DATA PROVIDED —

---------------

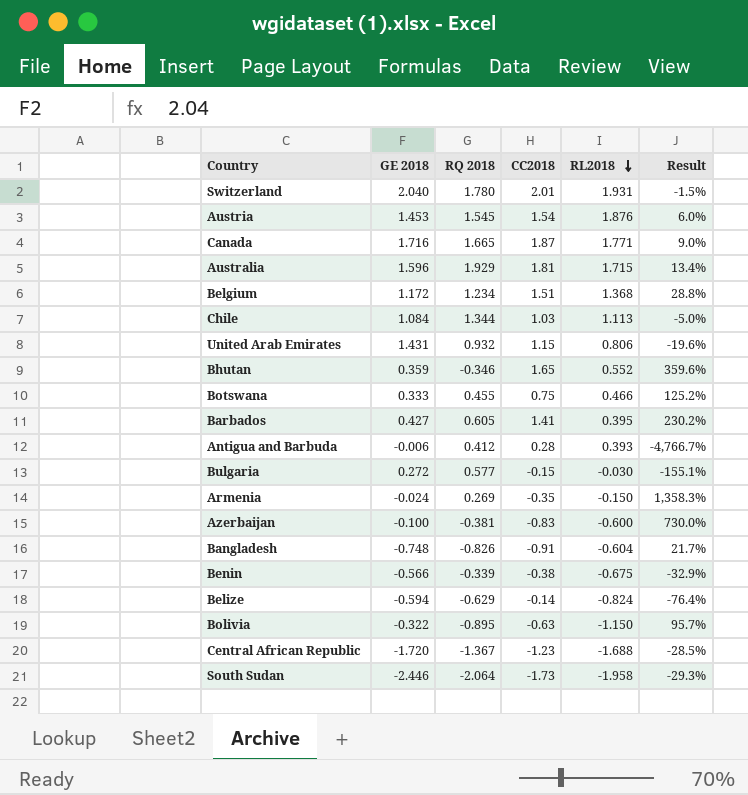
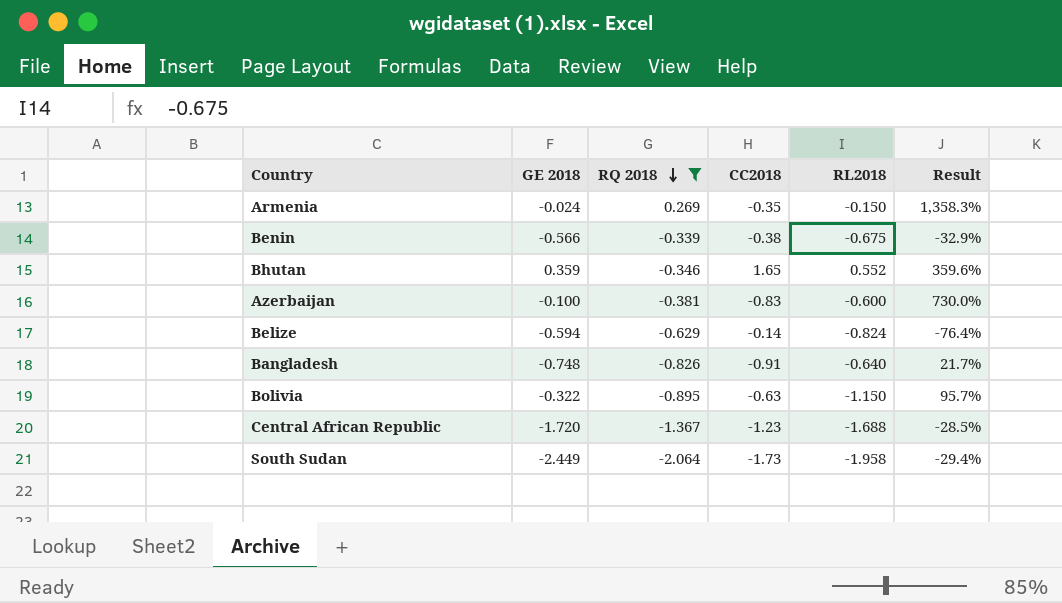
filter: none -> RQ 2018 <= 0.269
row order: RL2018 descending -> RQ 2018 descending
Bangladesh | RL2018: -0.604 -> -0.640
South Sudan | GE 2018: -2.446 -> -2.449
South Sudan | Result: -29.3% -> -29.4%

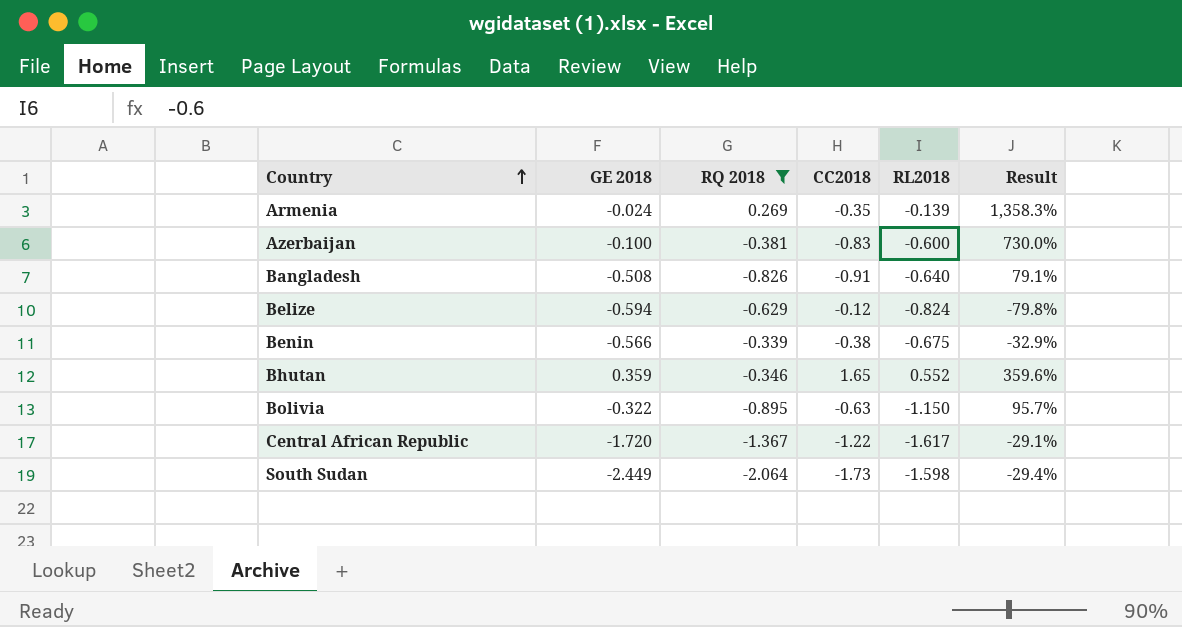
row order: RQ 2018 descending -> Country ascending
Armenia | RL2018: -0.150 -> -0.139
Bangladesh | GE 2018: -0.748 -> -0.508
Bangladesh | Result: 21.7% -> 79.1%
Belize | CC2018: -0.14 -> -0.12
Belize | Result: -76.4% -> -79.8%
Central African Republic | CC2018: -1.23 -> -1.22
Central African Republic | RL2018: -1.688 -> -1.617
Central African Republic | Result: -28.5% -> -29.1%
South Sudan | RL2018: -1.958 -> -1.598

---------------

WORK ITEM —
Write out exactly the lines from the line with "Bangladesh | GE 2018: -0.748 -> -0.508" to the close of the listing above, including both of those lines.

YOUR SOLUTION —
Bangladesh | GE 2018: -0.748 -> -0.508
Bangladesh | Result: 21.7% -> 79.1%
Belize | CC2018: -0.14 -> -0.12
Belize | Result: -76.4% -> -79.8%
Central African Republic | CC2018: -1.23 -> -1.22
Central African Republic | RL2018: -1.688 -> -1.617
Central African Republic | Result: -28.5% -> -29.1%
South Sudan | RL2018: -1.958 -> -1.598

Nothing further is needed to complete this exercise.